President Grant converted the White House to a high Victorian style, although his choices were openly mocked by some. Most of the rooms were given a large-scale geometric pattern from floor to ceiling in panels, and the Andrew Jackson chandeliers were replaced by more elaborate chandeliers. This was further enhanced by Louis Tiffany with Tiffany glass windows, gaslight fixtures, and other ornamentation in the 1890s. Electric lights replaced gaslights starting in 1891.
First Lady Caroline Harrison sought ways to enlarge the White House to remove the government offices from the family residence. She proposed a major expansion of the White House in 1889. Wings of more or less the same size as the Residence mansion were proposed for the east and west sides, turned sideways to face the East and West Executive Drives, and a new conservatory was proposed to connect them on their south sides. Although the plans were rejected, the idea of building east and west wings was taken up by Theodore Roosevelt.

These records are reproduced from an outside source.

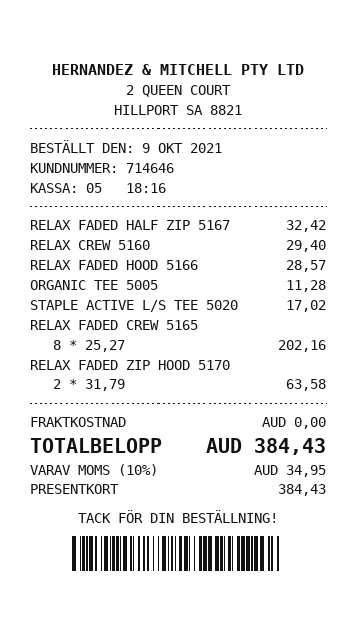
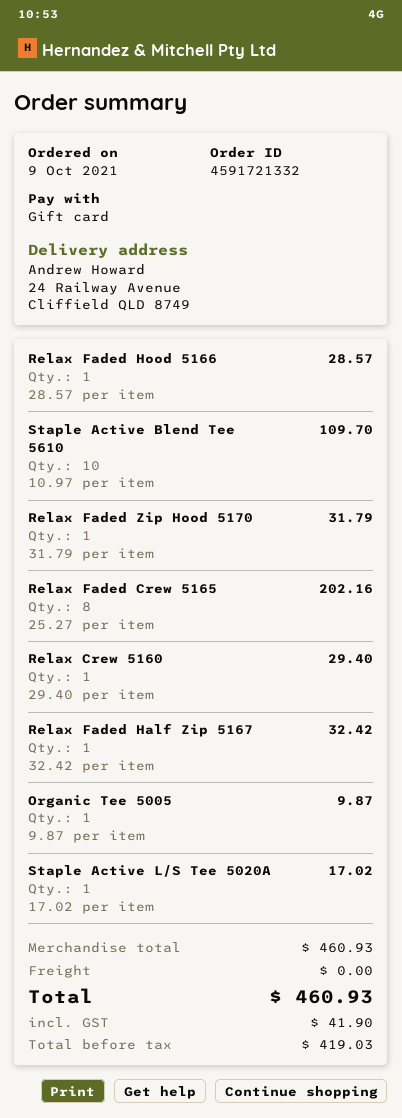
ORGANIC TEE 5005: 1 x 11.28 = 11.28 -> 1 x 9.87 = 9.87
RELAX FADED ZIP HOOD 5170: 2 x 31.79 = 63.58 -> 1 x 31.79 = 31.79
Staple Active Blend Tee 5610: none -> 10 x 10.97 = 109.70
tax: 34.95 -> 41.90
total: 384.43 -> 460.93

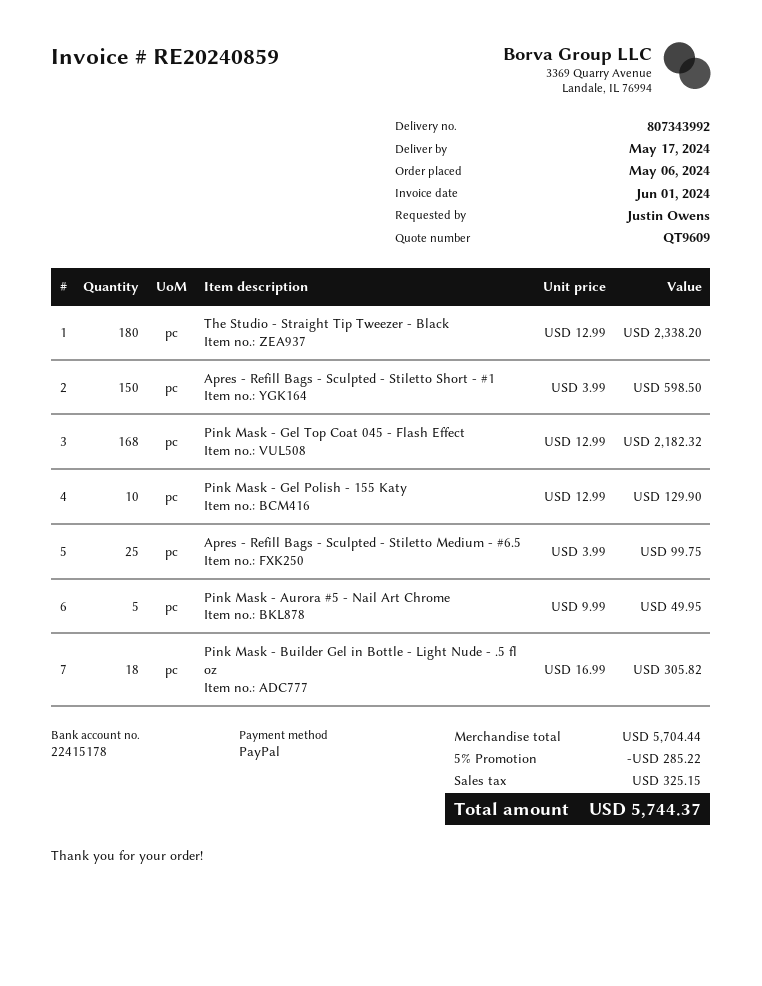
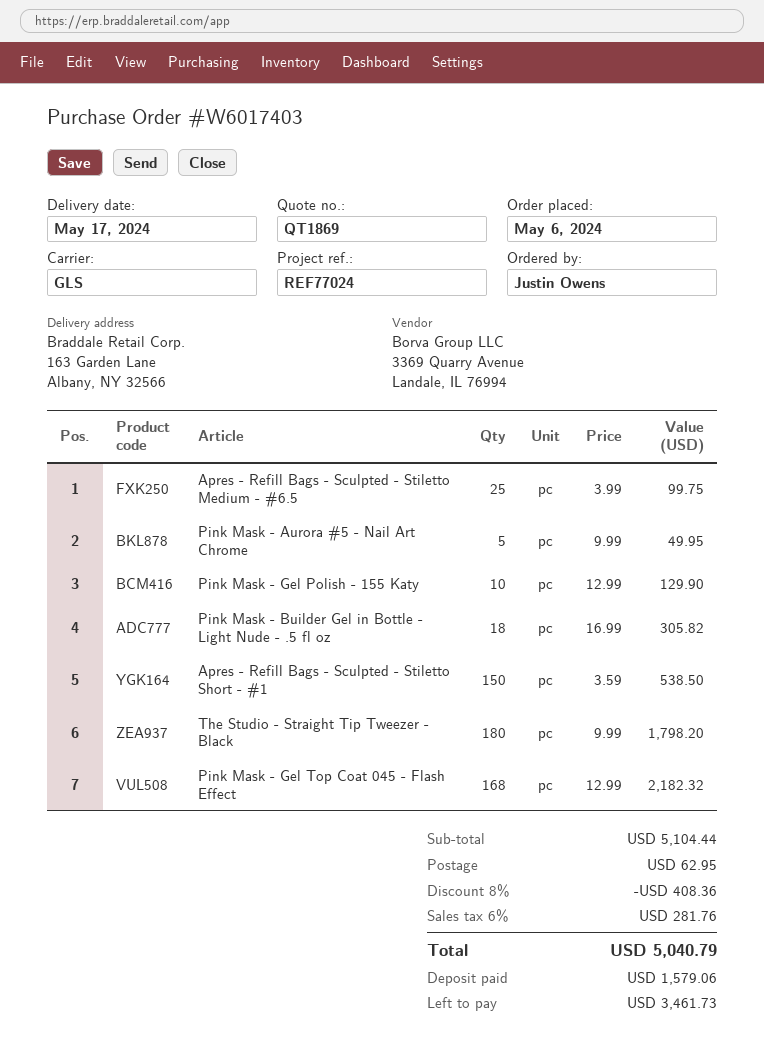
quote number: QT9609 -> QT1869
The Studio - Straight Tip Tweezer - Black: 180 x 12.99 = 2338.20 -> 180 x 9.99 = 1798.20
Apres - Refill Bags - Sculpted - Stiletto Short - #1: 150 x 3.99 = 598.50 -> 150 x 3.59 = 538.50
subtotal: 5704.44 -> 5104.44
discount: 5% = 285.22 -> 8% = 408.36
shipping: none -> 62.95
tax: 325.15 -> 281.76
total: 5744.37 -> 5040.79

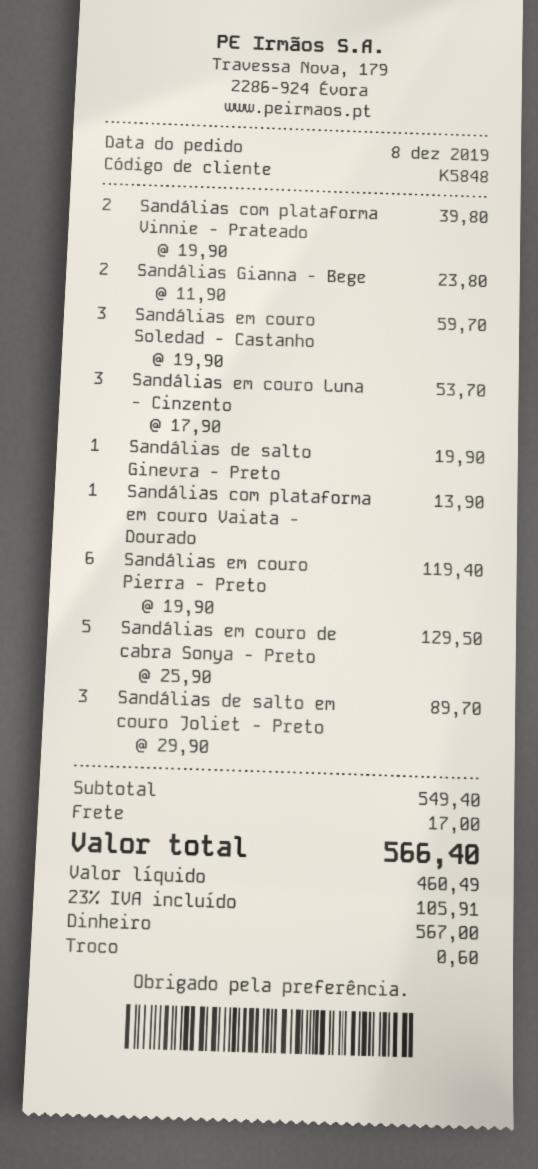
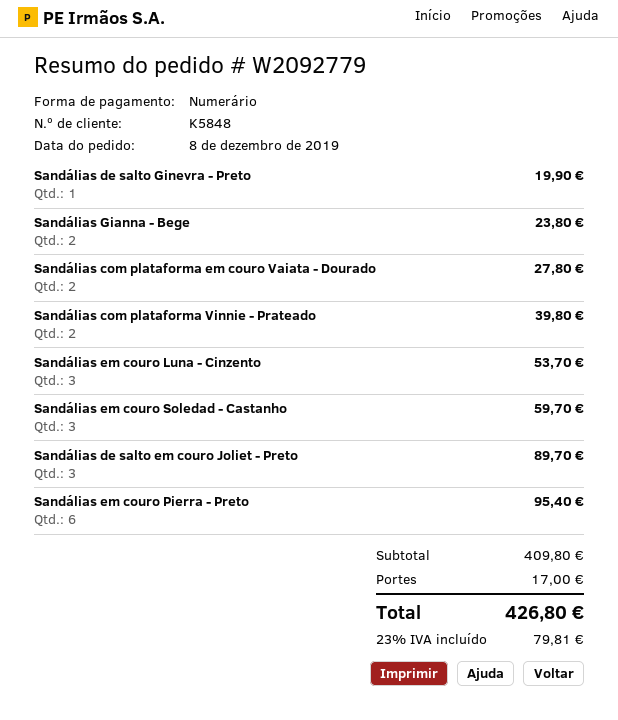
Sandálias com plataforma em couro Vaiata - Dourado: 1 for 13.90 -> 2 for 27.80
Sandálias em couro Pierra - Preto: 6 for 119.40 -> 6 for 95.40
Sandálias em couro de cabra Sonya - Preto: 5 for 129.50 -> none
subtotal: 549.40 -> 409.80
tax: 23% = 105.91 -> 23% = 79.81
total: 566.40 -> 426.80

In 1902, Theodore Roosevelt embarked on an extensive remodeling of the Residence. Plans had been in the works for years to build a new White House or expand the original. Roosevelt removed the Victorian decor accumulated over the previous thirty years and returned the White House to its Federal-period roots with some Georgian elements. Building the first West Wing and East Wing allowed him to move the presidential staff out of the family rooms on the second floor.
Calvin Coolidge discovered how leaky the roof was during a rain storm and, in 1927, had the roof and attic replaced with a full third floor using steel girders. Although this provided better accommodations for servants and guests, the combination of the somewhat hasty Roosevelt restoration and new steel structure badly weakened the building over the next two decades.
In 1948, President Harry S Truman added a balcony to the South Portico at the second-floor level. Not long after the Truman Balcony was constructed, the main body building was found to be structurally unsound. Floors no longer merely creaked; they swayed. The president’s bathtub was sinking into the floor.
The old interior was dismantled, leaving the house as a shell. It was then rebuilt using concrete and steel beams in place of its original wooden joists. Some modifications were made, including bathrooms for each bedroom and the repositioning of the grand staircase to open into the Entrance Hall, rather than the Cross Hall. One special consideration was the East Sitting Hall. The higher ceiling in the East Room raised the east rooms about three feet in the original house, and four steps led into it, hampering the movement of the disabled (FDR and, after his stroke, Woodrow Wilson).